Activity
Omit the images, then output each of the records below exactly.

Start of Material to process

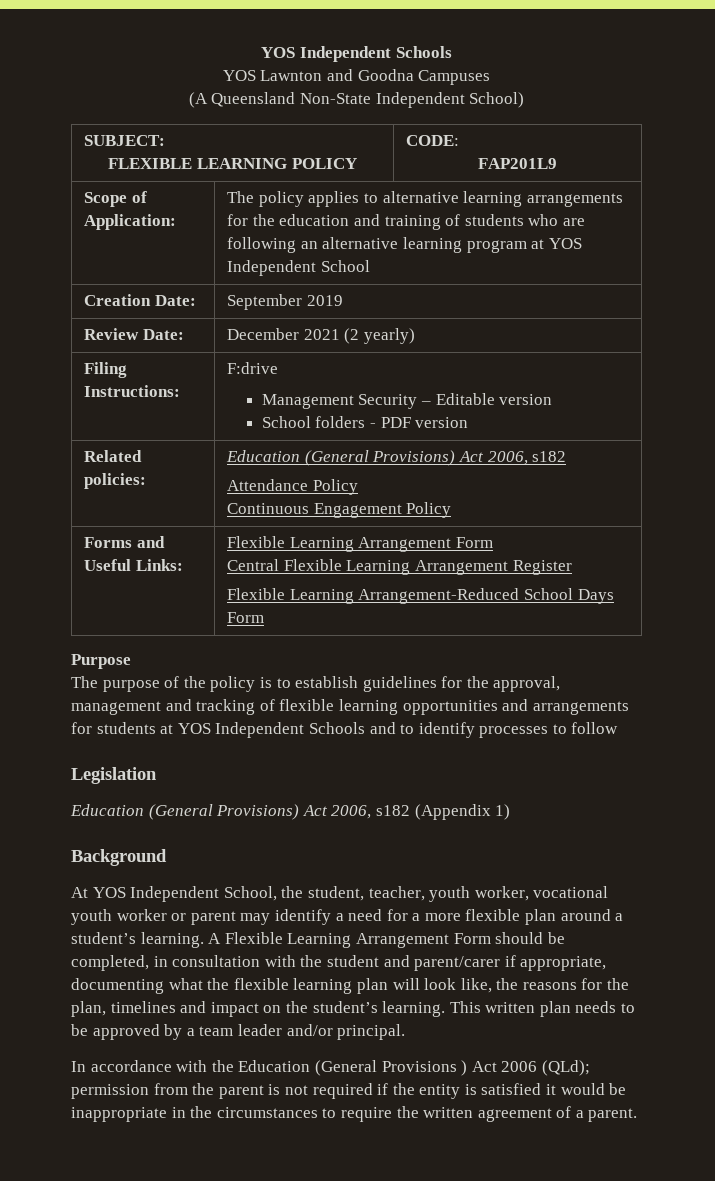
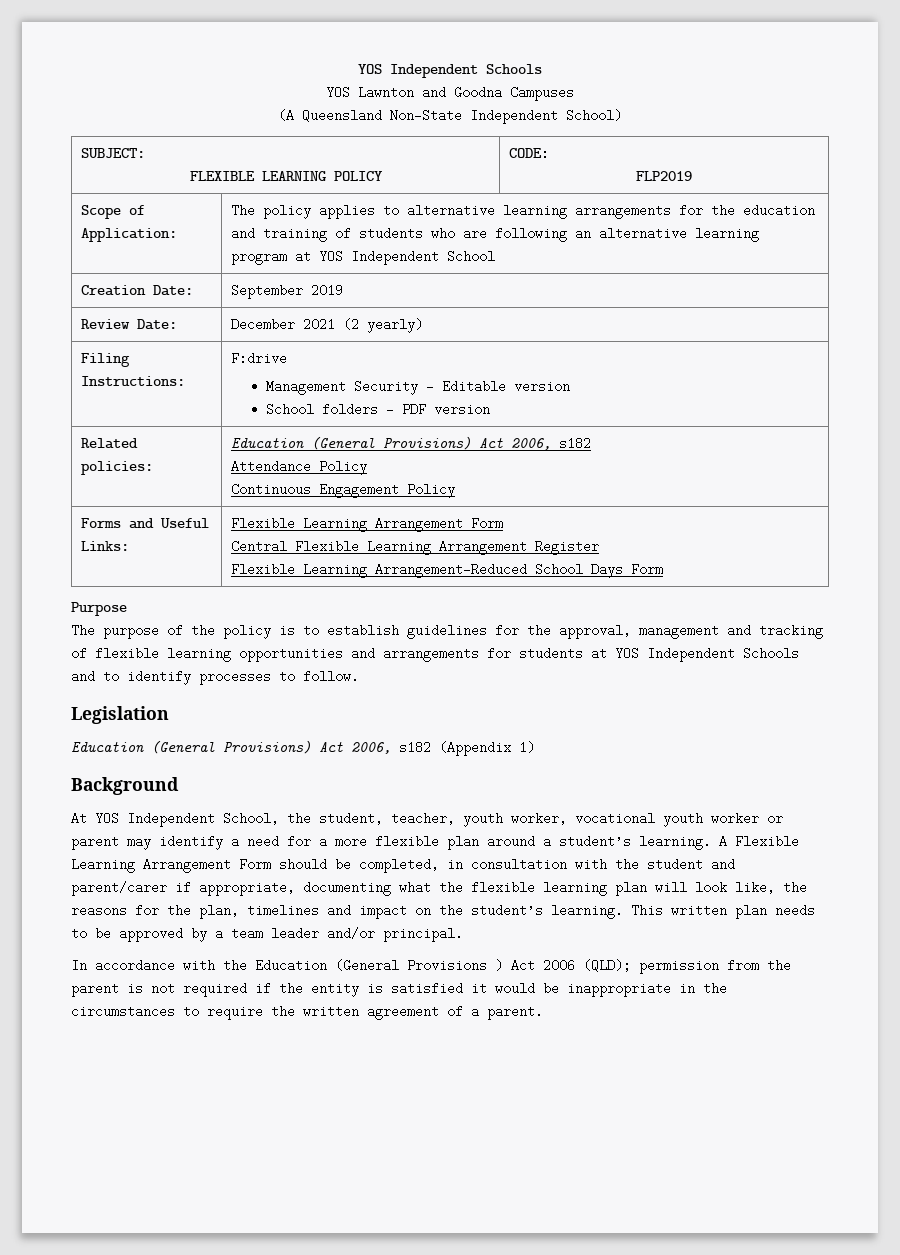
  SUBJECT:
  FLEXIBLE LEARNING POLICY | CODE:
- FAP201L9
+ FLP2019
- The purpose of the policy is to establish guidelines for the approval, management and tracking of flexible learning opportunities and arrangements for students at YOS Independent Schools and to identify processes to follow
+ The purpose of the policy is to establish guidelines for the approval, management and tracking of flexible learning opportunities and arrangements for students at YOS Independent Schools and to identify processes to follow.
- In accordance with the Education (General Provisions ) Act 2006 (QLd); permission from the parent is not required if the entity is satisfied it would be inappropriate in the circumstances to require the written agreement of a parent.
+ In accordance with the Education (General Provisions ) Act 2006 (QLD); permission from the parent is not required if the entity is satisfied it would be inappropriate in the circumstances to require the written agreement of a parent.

End of Material to process

Response box
  SUBJECT:
  FLEXIBLE LEARNING POLICY | CODE:
- FAP201L9
+ FLP2019
- The purpose of the policy is to establish guidelines for the approval, management and tracking of flexible learning opportunities and arrangements for students at YOS Independent Schools and to identify processes to follow
+ The purpose of the policy is to establish guidelines for the approval, management and tracking of flexible learning opportunities and arrangements for students at YOS Independent Schools and to identify processes to follow.
- In accordance with the Education (General Provisions ) Act 2006 (QLd); permission from the parent is not required if the entity is satisfied it would be inappropriate in the circumstances to require the written agreement of a parent.
+ In accordance with the Education (General Provisions ) Act 2006 (QLD); permission from the parent is not required if the entity is satisfied it would be inappropriate in the circumstances to require the written agreement of a parent.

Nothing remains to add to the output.